That match came during the tumult of the women's liberation movement and was billed as The Battle of the Sexes but turned into more young (she was 29) vs. old (he was 55). King skillfully moved Riggs from side to side on her way to an easy 6-4, 6-3, 6-3 victory. The match was held at the Astrodome, all show-biz vulgarity far from the strawberries-and-cream gentility of Wimbledon.
Its continuum in history goes something like this: Title IX was passed in 1972, King beat Riggs in 1973 and King founded the Women's Sports Foundation, which continues to advocate for gender equity in sports, in 1974.
"I was a kid when the Bobby Riggs match happened," Syracuse's Thompson says. "I had no interest in tennis. I didn't play it. I didn't watch it. I didn't care about it. But I cared about that match. Johnny Carson was hitting it every single night. That was kind of a gimmick, the new woman versus the old-school guy."
King, in an email to USA TODAY Sports, says: "We are still in a time where women get more media attention when they excel in what people traditionally consider a men's arena (and) this is especially true in sports. We may be seeing some of that this week in Daytona, but motorsports is one of those opportunities where being a man or a woman does not give you an absolute advantage as it might in other sports."
King hopes Patrick's performance "pushes us all to recognize her first and foremost as a great race car driver and not just as a woman who drives race cars."
Sports historian Allen Guttmann points out that "motorsports have been more identified with maleness and masculinity than tennis ... especially risky motorsports like Indy and Daytona. They seem to be considered a kind of masculine reserve. It's difficult for some men to see women coming into their sport."
Guthrie, who owned the previous best starting spot for a woman at Daytona (18th in 1980), found that out firsthand.
"I got to be the pioneer, as time and fate had it," Guthrie says. "The oval track boys had never had the experience of running against a woman, and they were sure they weren't going to like it and were not shy about making that opinion known."
Three-time Indianapolis 500 winner Bobby Unser moderated his view later, telling The Philadelphia Inquirer in 1979: "I gotta admit I had my doubts about her. But she's proven her point (that) she can be up there in the top 10."
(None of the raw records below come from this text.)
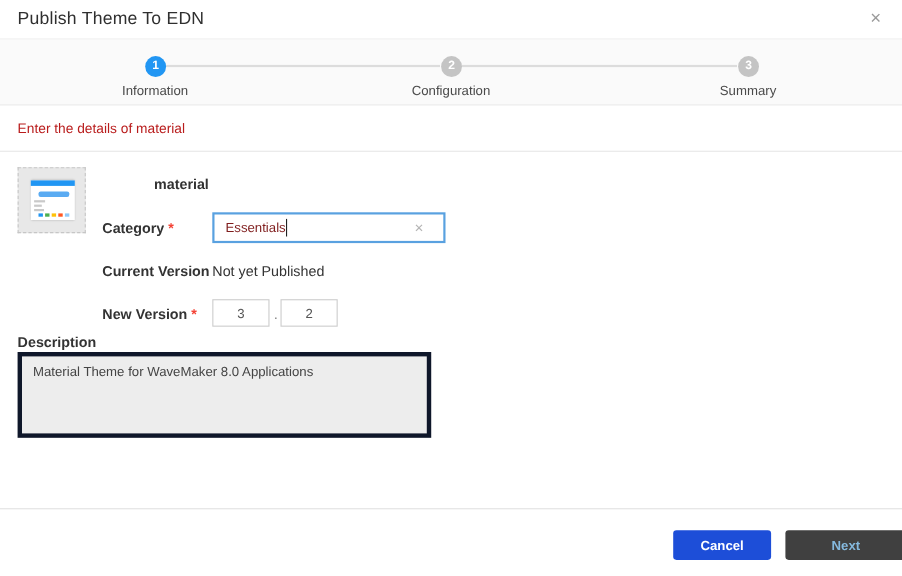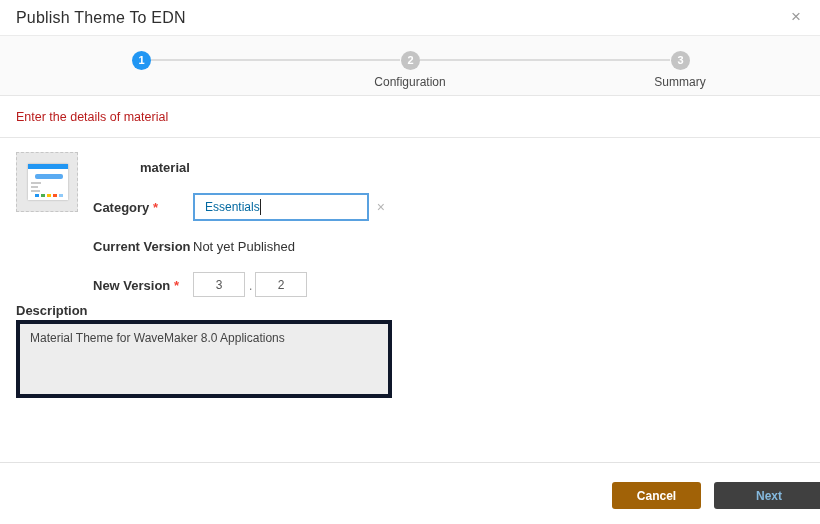"Information" div.step-label { html: none -> <div>Information</div> }
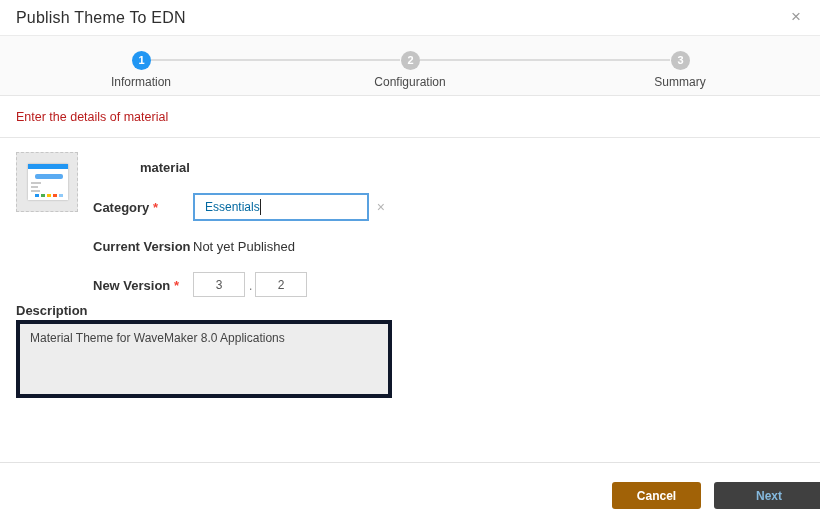"Essentials" .cat-input { color: #0369a1 -> #7f1d1d; width: 176px -> 212px }
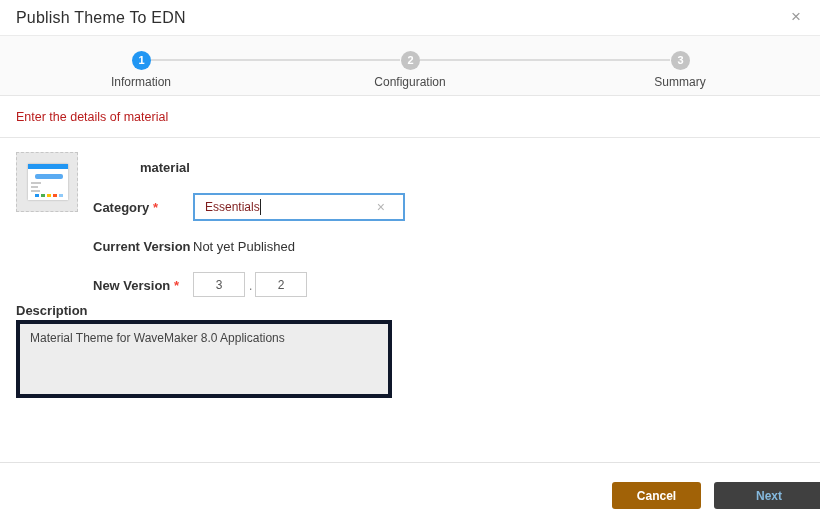"Cancel" .btn-cancel { background: #a16207 -> #1d4ed8 }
Brad Keselowski, defending Sprint Cup Series champion, has doubts about Patrick. She carries multimillion-dollar sponsor backing thanks to her consumer influence even as drivers with better results on the track sometimes struggle for funding.
"When Danica gets in the car, I don't think, 'Oh there's that girl.' I think, 'Oh, there's that 30th-place driver,'" Keselowski says. "That's the reality of it. People who talk to me about Danica and say, 'Man, you need to give her more of a chance.' No, you need to give her less of a chance. You need to treat her equally and think about those who never came even close to getting the opportunity she had."
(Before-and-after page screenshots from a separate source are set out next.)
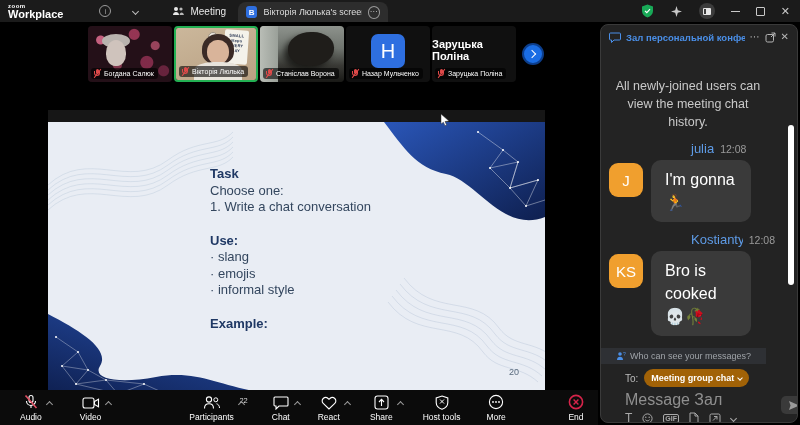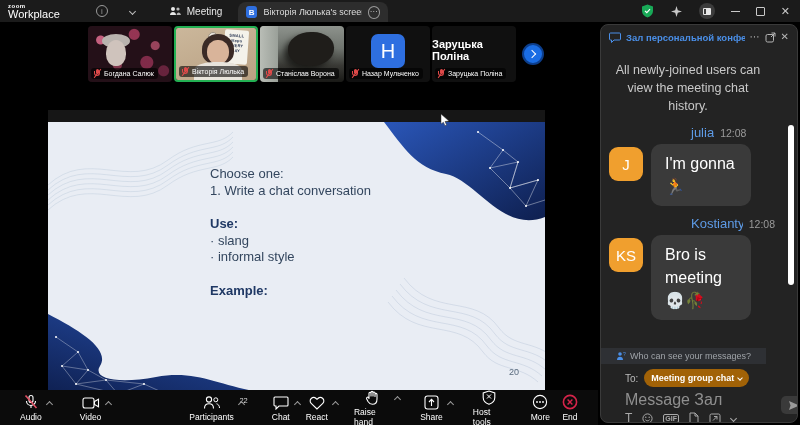"Workplace" .logo .lg-main { font-weight: normal -> bold }
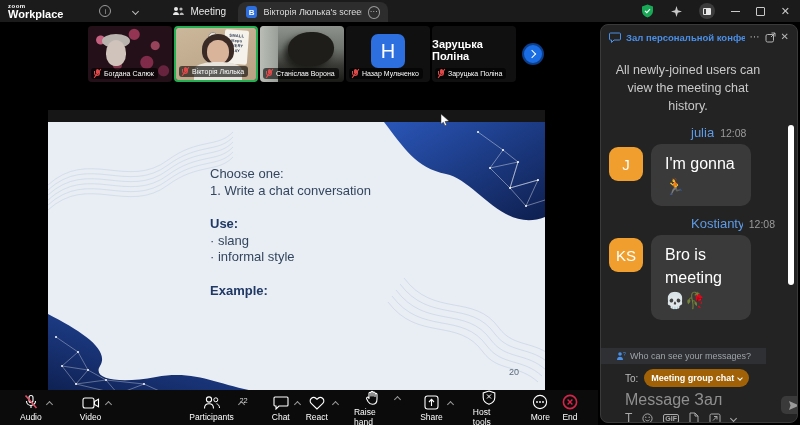"All newly-joined users can view" .chat-body { top: 24px -> 40px }
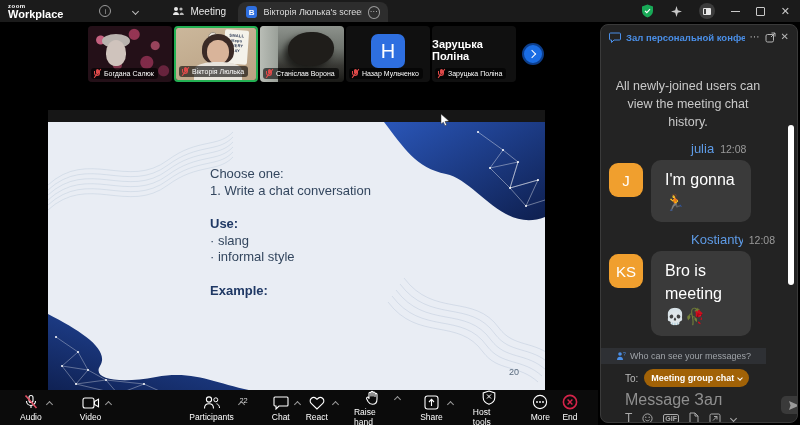"Task" div.hd { html: none -> <div>Task</div> }
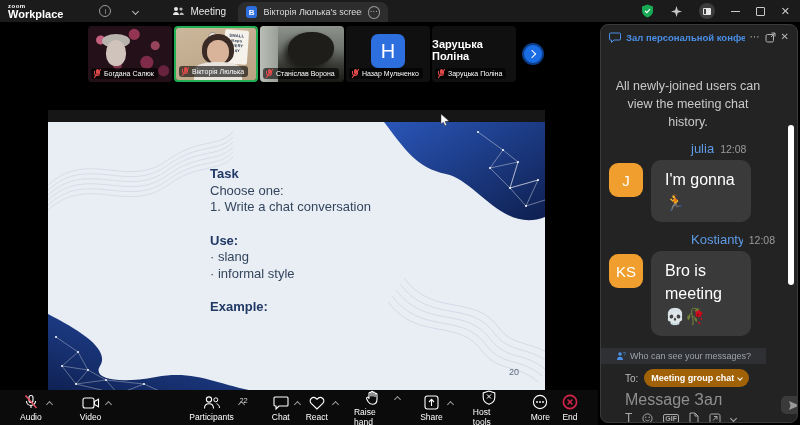"· emojis" div { html: none -> <div>· emojis</div> }
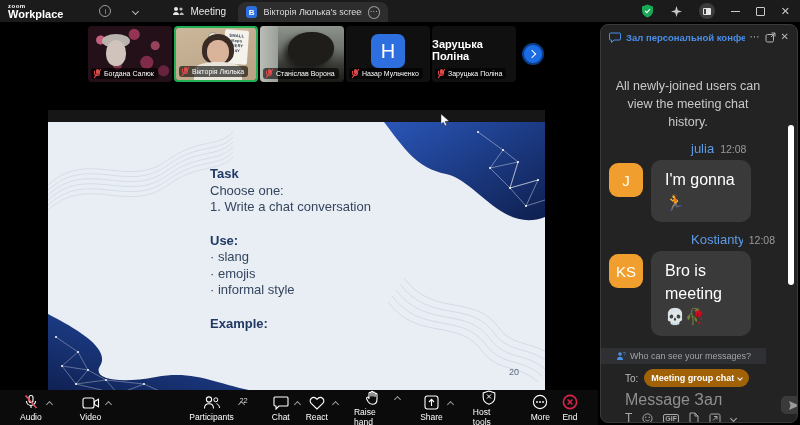"Bro is meeting 💀🥀" div.msg-bubble { text: meeting -> cooked }
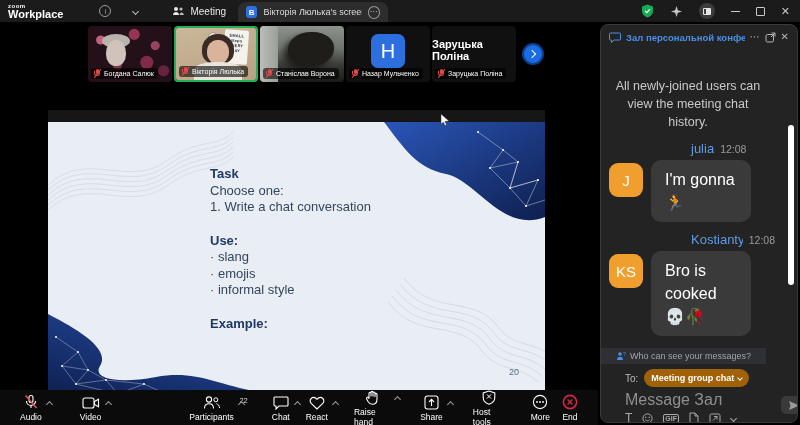"React" .tb-react { margin-left: 4px -> 16px }
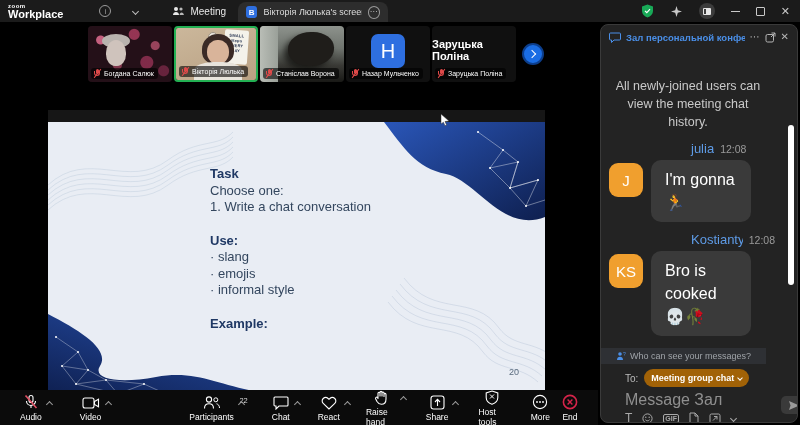"Raise hand" div.tb-item { html: <div> <span> <svg> <path></path> </svg> </span> <span>Raise hand</span> <span></span> </div> -> none }
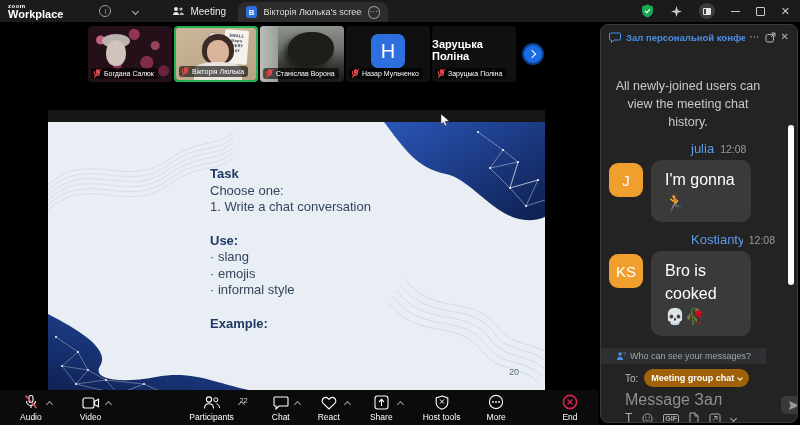"End" .tb-end { margin-right: 14px -> 8px }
Darrell Waltrip, FOX's analyst on Sunday's race, says if Patrick wins "it would change this sport forever, take it to another level — I promise you."
It would take Patrick's fame to another level, too, and she is already known by 70% of U.S. consumers, on a level with Emmitt Smith, Bob Costas and John Malkovich, according to the Celebrity DBI, a database that quantifies consumer perceptions of roughly 2,800 celebrities.
"Her awareness is already at a high level and it can only go up" if she wins, says Matt Delzell, managing director of the celebrity talent division of The Marketing Arm, the Dallas-based company that collects the data. "But Danica is one of those people who is not a quick blip on the radar. She's a marketing machine."
In 2011, Forbes estimated Patrick's annual income at $12 million, third highest among female athletes behind tennis players Maria Sharpova ($25 million) and Caroline Wozniacki ($12.5 million).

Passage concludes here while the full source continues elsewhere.